Volvamos al principio, a la pregunta por el golpe. Asistimos
a un operativo que impulsa la generación de un clima de caos y de
ingobernabilidad. No hay, a diferencia de otras épocas, una previsión de la
escena final. Simplemente se trata de desautorizar al Gobierno, de ganar la
calle en la forma más inorgánica concebible, porque cualquier organización
podría atentar contra la unanimidad de la ira que es, en esencia, pura
negatividad. Las formas en que este envenenamiento de la atmósfera pueda dar
lugar a una fórmula política de desenlace no están previstas ni podrían
estarlo. El filo del operativo apunta en múltiples direcciones. Agita las
diferencias internas en la coalición de gobierno. Procura establecer la
existencia de un “peronismo verdadero” en réplica a la supuesta herencia
montonera de los actuales gobernantes. Alienta las tensiones con los
gobernadores provinciales en procura del doble propósito de complicar la
gobernabilidad y activar la lucha por la sucesión en el interior del
justicialismo. Explora las condiciones para la desestabilización financiera,
actualmente bastante contenidas con las medidas de control cambiario. Y no
excluye la hipótesis de actos de violencia que contribuyan a cerrar el círculo
del desmadre; el rapto de un importante testigo en el juicio por el asesinato
de Mariano Ferreyra sirve para ilustrar la capacidad operativa a disposición de
los elementos desestabilizadores. Como decía Marx en referencia a la sociedad
francesa de los días previos al golpe de Luis Bonaparte, quieren forzar la
situación en la que una parte de la población prefiera “un final terrible antes
que un terror sin final”. Historia, en fin, conocida y repetida con lamentable
frecuencia en la historia argentina relativamente reciente y que incluye más de
un episodio en los años posteriores a 1983.

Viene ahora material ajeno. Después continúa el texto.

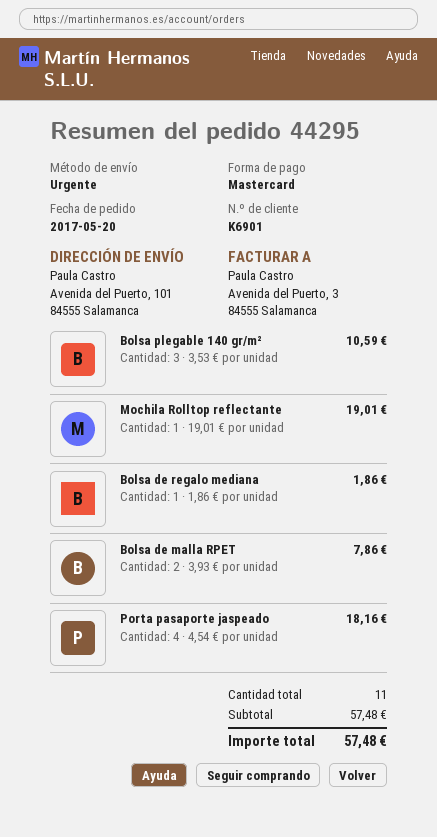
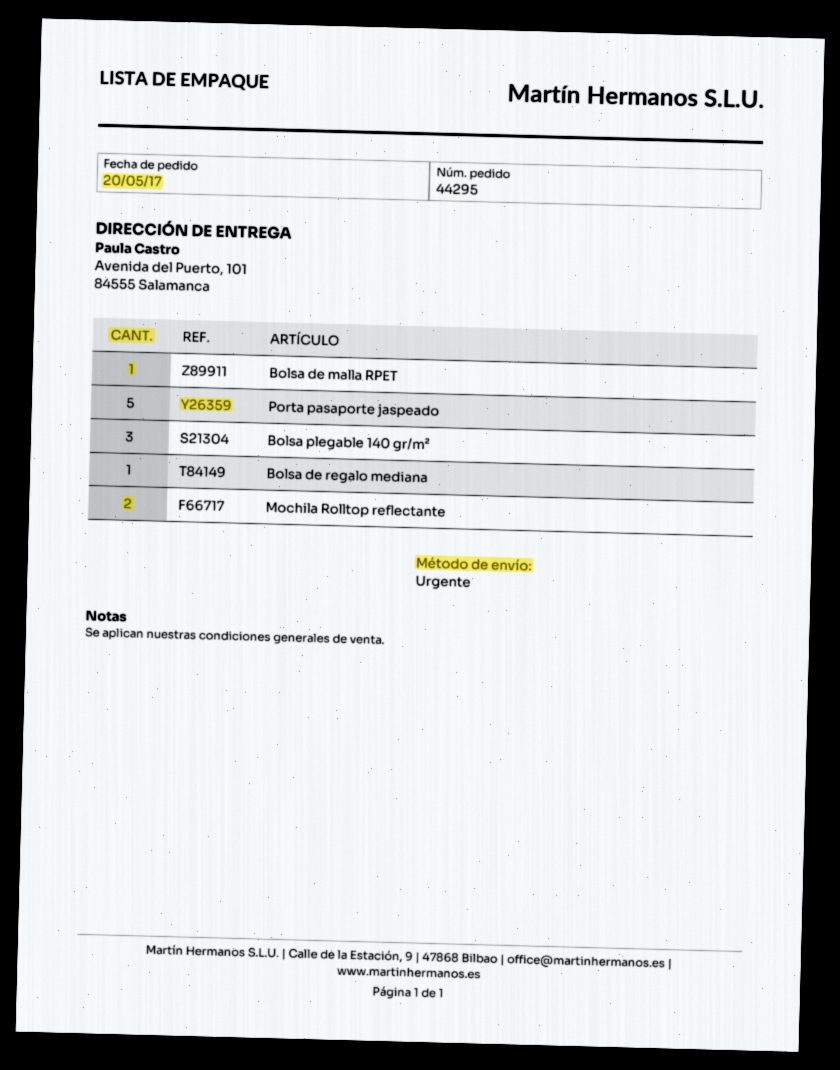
Mochila Rolltop reflectante: 1 -> 2
Bolsa de malla RPET: 2 -> 1
Porta pasaporte jaspeado: 4 -> 5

A pesar de la fuerza del operativo desestabilizador, no cabe
el desánimo ni el miedo entre quienes defendemos la democracia. Mucho menos la
actitud de dejarse arrastrar por el clima provocador y tendencialmente violento
que impulsan sus promotores. Los desestabilizadores tienen fuerza destructiva
pero carecen radicalmente de fuerza política, entendida por tal la capacidad de
construir una instancia de poder con capacidad de establecer un rumbo
alternativo y dotarlo de un liderazgo viable. Es posible y necesario obligarlos
a que enmarquen sus proyectos políticos en el indeclinable marco de los
calendarios y las formas institucionales.